┏━━
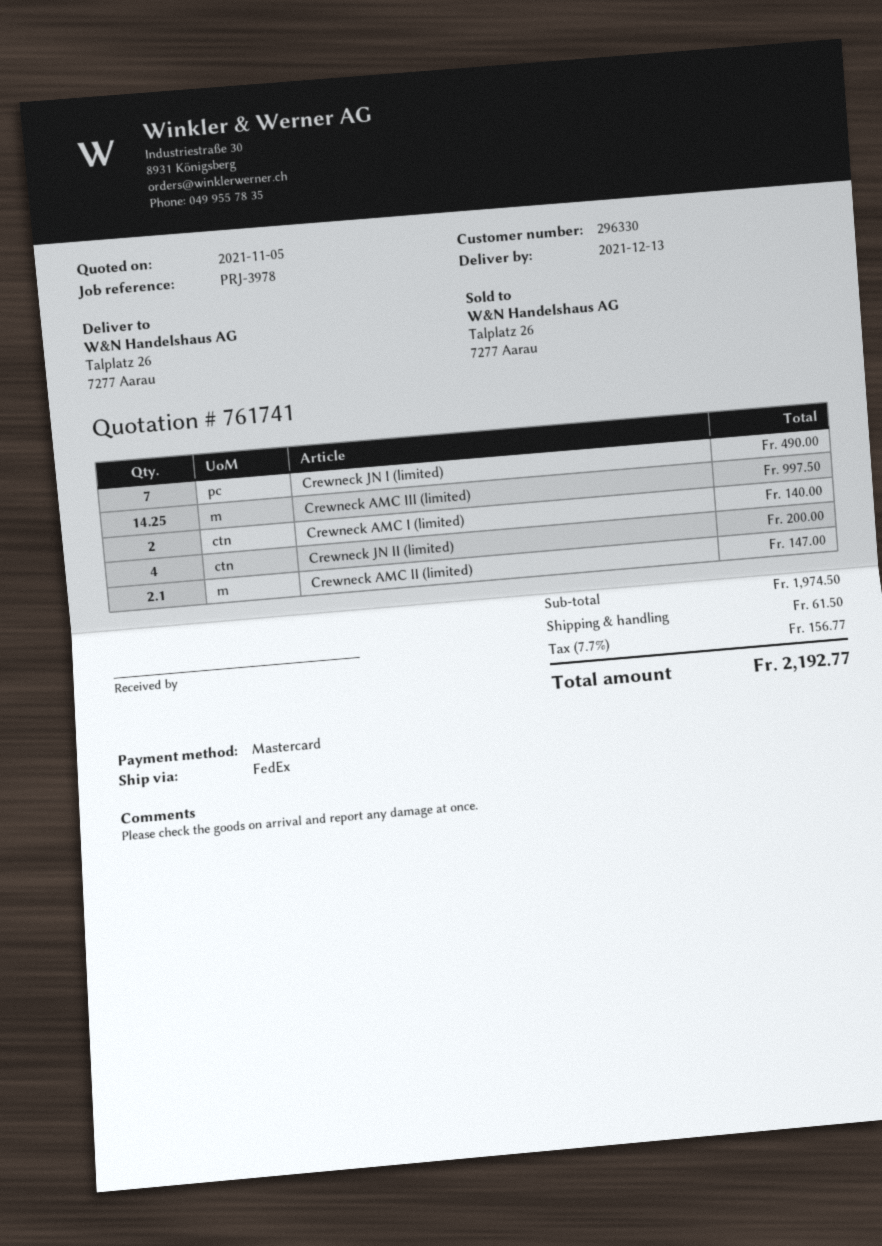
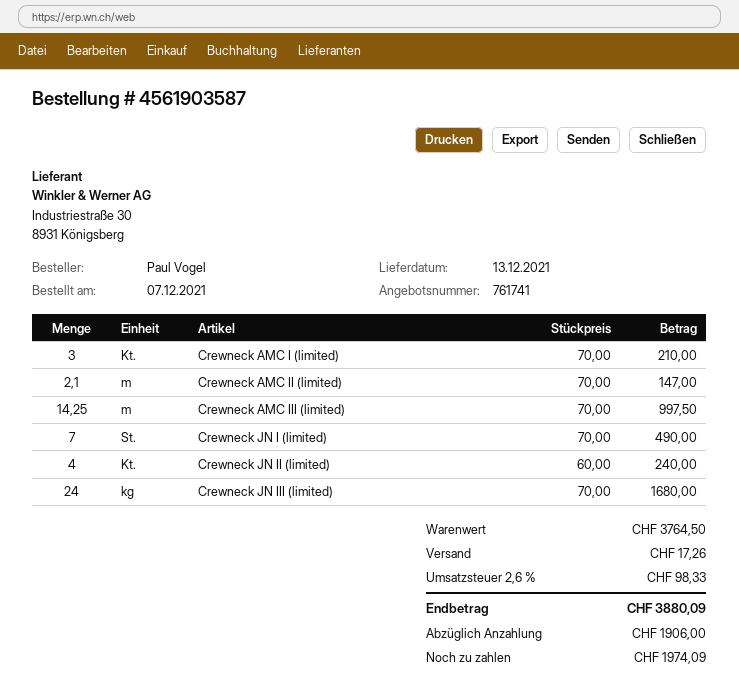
Crewneck AMC I (limited): 2 for 140.00 -> 3 for 210.00
Crewneck JN II (limited): 4 for 200.00 -> 4 for 240.00
Crewneck JN III (limited): none -> 24 for 1680.00
subtotal: 1974.50 -> 3764.50
shipping: 61.50 -> 17.26
tax: 7.7% = 156.77 -> 2.6% = 98.33
total: 2192.77 -> 3880.09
┗━━
How to complete this task — The required result is an exact repeat of the records above from the line containing "Crewneck JN III" to their final line.

Result of this exercise —
Crewneck JN III (limited): none -> 24 for 1680.00
subtotal: 1974.50 -> 3764.50
shipping: 61.50 -> 17.26
tax: 7.7% = 156.77 -> 2.6% = 98.33
total: 2192.77 -> 3880.09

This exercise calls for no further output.